▶ Edit tracking data
__________________________________________________
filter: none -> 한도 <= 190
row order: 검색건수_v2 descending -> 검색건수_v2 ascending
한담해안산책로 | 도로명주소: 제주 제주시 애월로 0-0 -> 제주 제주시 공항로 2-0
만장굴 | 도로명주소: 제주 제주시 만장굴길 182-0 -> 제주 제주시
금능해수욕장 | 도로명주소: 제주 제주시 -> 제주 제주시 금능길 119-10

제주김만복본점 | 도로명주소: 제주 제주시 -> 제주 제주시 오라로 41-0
__________________________________________________
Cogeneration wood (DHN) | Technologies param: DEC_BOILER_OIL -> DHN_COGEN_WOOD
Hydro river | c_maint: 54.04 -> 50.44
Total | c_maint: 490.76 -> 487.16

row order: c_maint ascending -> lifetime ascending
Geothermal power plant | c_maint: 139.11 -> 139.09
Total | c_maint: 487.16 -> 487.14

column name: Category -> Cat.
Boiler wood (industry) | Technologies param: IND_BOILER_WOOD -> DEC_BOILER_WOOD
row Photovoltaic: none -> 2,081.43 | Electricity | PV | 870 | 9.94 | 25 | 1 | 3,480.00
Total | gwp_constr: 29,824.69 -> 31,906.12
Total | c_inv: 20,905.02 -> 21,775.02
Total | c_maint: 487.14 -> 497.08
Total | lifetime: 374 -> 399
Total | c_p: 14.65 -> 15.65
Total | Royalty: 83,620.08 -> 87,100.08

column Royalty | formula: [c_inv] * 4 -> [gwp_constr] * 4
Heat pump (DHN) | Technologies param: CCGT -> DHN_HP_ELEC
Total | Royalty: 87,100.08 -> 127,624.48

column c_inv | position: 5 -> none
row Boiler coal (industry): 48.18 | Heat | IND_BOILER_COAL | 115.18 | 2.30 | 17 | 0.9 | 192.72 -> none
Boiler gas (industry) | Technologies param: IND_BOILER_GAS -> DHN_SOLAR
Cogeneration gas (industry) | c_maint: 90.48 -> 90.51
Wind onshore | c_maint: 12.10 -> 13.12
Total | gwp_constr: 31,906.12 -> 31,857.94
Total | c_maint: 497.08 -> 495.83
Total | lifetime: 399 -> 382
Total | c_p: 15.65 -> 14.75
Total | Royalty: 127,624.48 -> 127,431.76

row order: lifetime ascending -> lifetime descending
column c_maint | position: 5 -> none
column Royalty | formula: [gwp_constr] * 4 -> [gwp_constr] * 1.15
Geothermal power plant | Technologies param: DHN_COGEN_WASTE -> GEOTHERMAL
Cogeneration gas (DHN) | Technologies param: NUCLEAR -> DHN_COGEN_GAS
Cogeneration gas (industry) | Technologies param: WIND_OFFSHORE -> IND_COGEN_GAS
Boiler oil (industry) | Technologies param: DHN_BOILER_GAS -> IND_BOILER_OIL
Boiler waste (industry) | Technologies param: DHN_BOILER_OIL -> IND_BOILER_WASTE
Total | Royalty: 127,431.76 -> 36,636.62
__________________________________________________
▶ What you should do
Please reproduce the lines from the line with "Cogeneration wood (DHN)" to the line with "Geothermal power plant | c_maint: 139.11", both ends included, exactly as they appear above.

▶ Completed task
Cogeneration wood (DHN) | Technologies param: DEC_BOILER_OIL -> DHN_COGEN_WOOD
Hydro river | c_maint: 54.04 -> 50.44
Total | c_maint: 490.76 -> 487.16

row order: c_maint ascending -> lifetime ascending
Geothermal power plant | c_maint: 139.11 -> 139.09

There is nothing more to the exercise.